Higher productivity or production means lower prices which increases competitiveness, demand and market share... Lower prices further lead to lower nominal interest rate and higher real interest rate, lower prices or inflation increases real interest rate and higher savings and investment and expectations... Lower cost of capital increases its productivity or productivity lowers cost of capital... The oppourtunity cost of using capital or capital intensive techniques is low which lowers unemployment upto full employment, after which wage cost and inflation increase... Full employment is the real constraint on productivity, higher wages would limit expansion or higher wage cost also increases price and price expectations and interest rate and expectations, but if cost of capital is kept low it could compensate the wage cost and increase supply, also through (international trade)... In this situation, a higher nominal or lower real interest rate and expectations because of inflation and expectations would set the contractionary forces double when we need stability and not the next slowdown... A higher ratio of cost of capital and labour would make the economy uncompetitive when higher wages would lower the capital and labour cost ratio... A lower cost of capital and higher wage cost would increase demand competitiveness and demand and growth, means more competitiveness and growth...



A stable or lower interest rate and expectations or lower money that goes for interest payment cost/prices could help slow the deleveraging and would also promote demand for loans and spending and growth... It would also contain fiscal debt...
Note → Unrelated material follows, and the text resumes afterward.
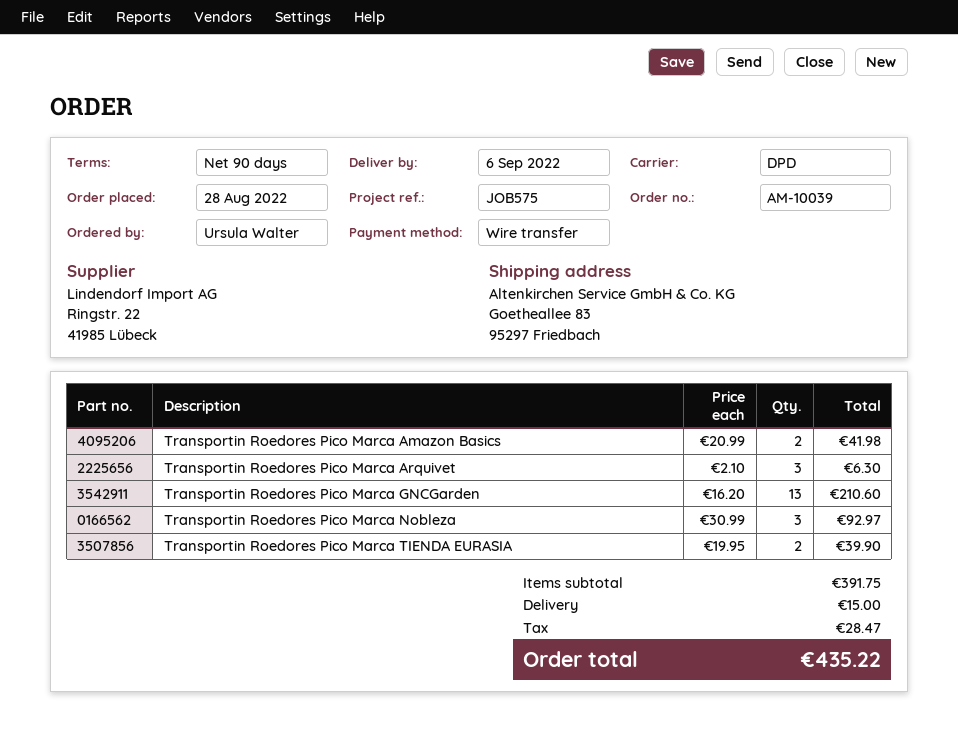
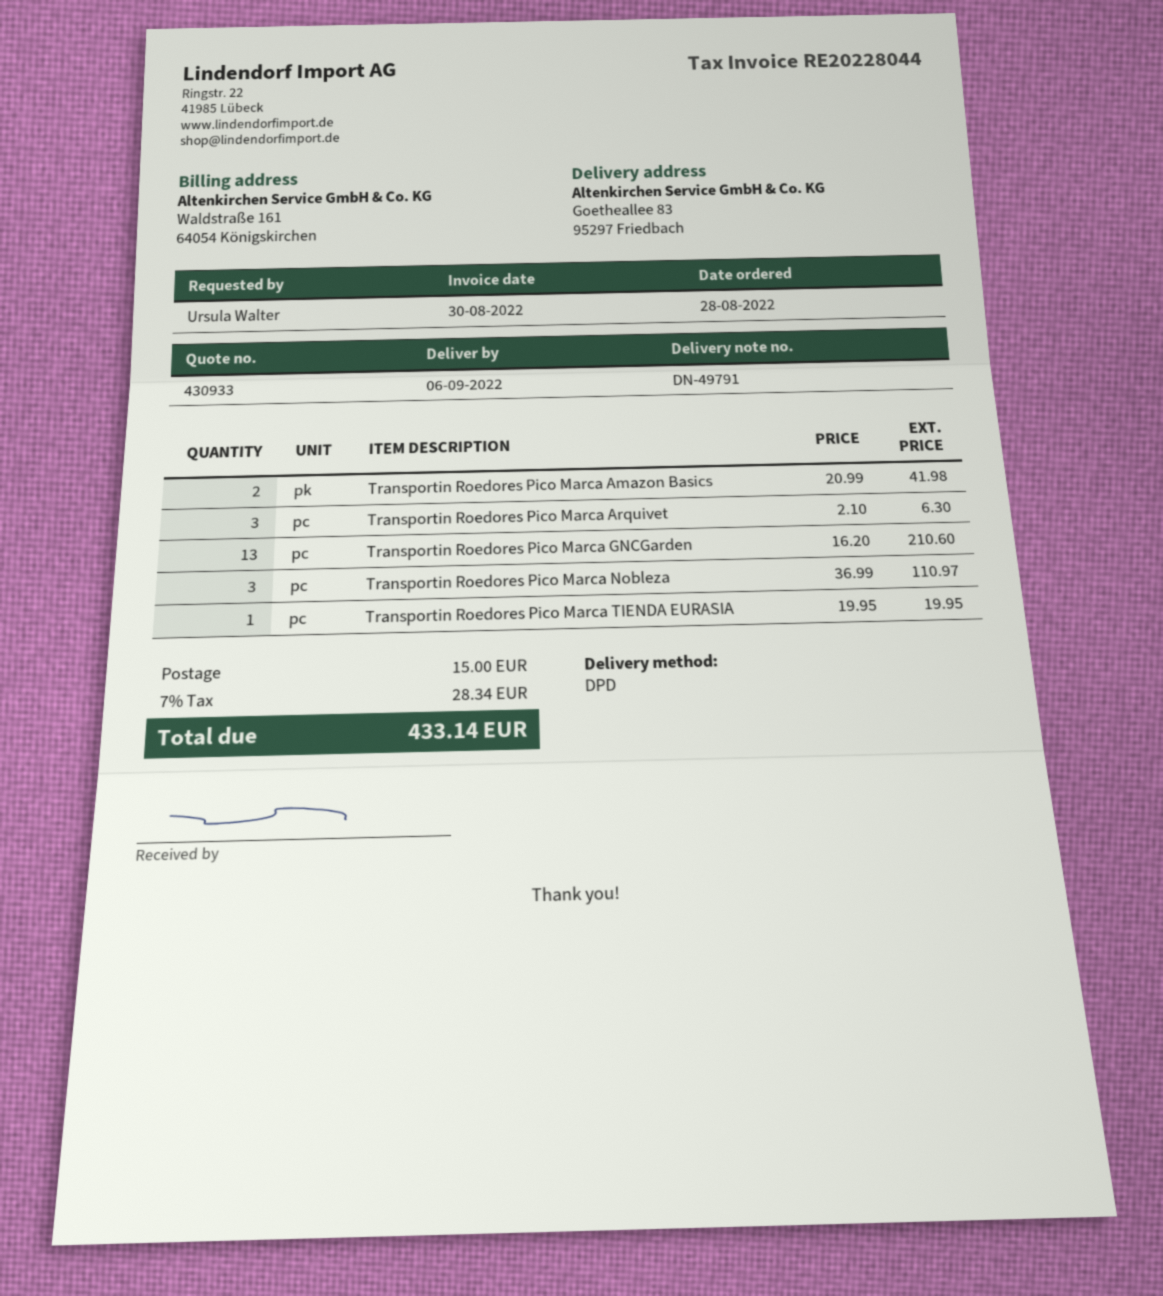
Transportin Roedores Pico Marca Nobleza: 3 x 30.99 = 92.97 -> 3 x 36.99 = 110.97
Transportin Roedores Pico Marca TIENDA EURASIA: 2 x 19.95 = 39.90 -> 1 x 19.95 = 19.95
tax: 28.47 -> 28.34
total: 435.22 -> 433.14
The objective of the monetary policy is to stabilize inflation and inflation expectations at full employment ie the goal of price stability and full employment... And, not to lower demand and prices and expectations, but keep them stable, to increase supply and prices and expectations to keep growth and growth expectations high... The RBI's neutral stance or real interest rate is just right to keep prices and unemployment stable, if not accommodative... and a stable natural real interest rate and expectations could help more to increase investment employment and growth, than rate hike and rate hike expectations... INDIA's woes due to volatile food and fuel prices could be directly attributed to low investment in agricultural and fuel or oil production... and a low borrowing cost would help increase supply...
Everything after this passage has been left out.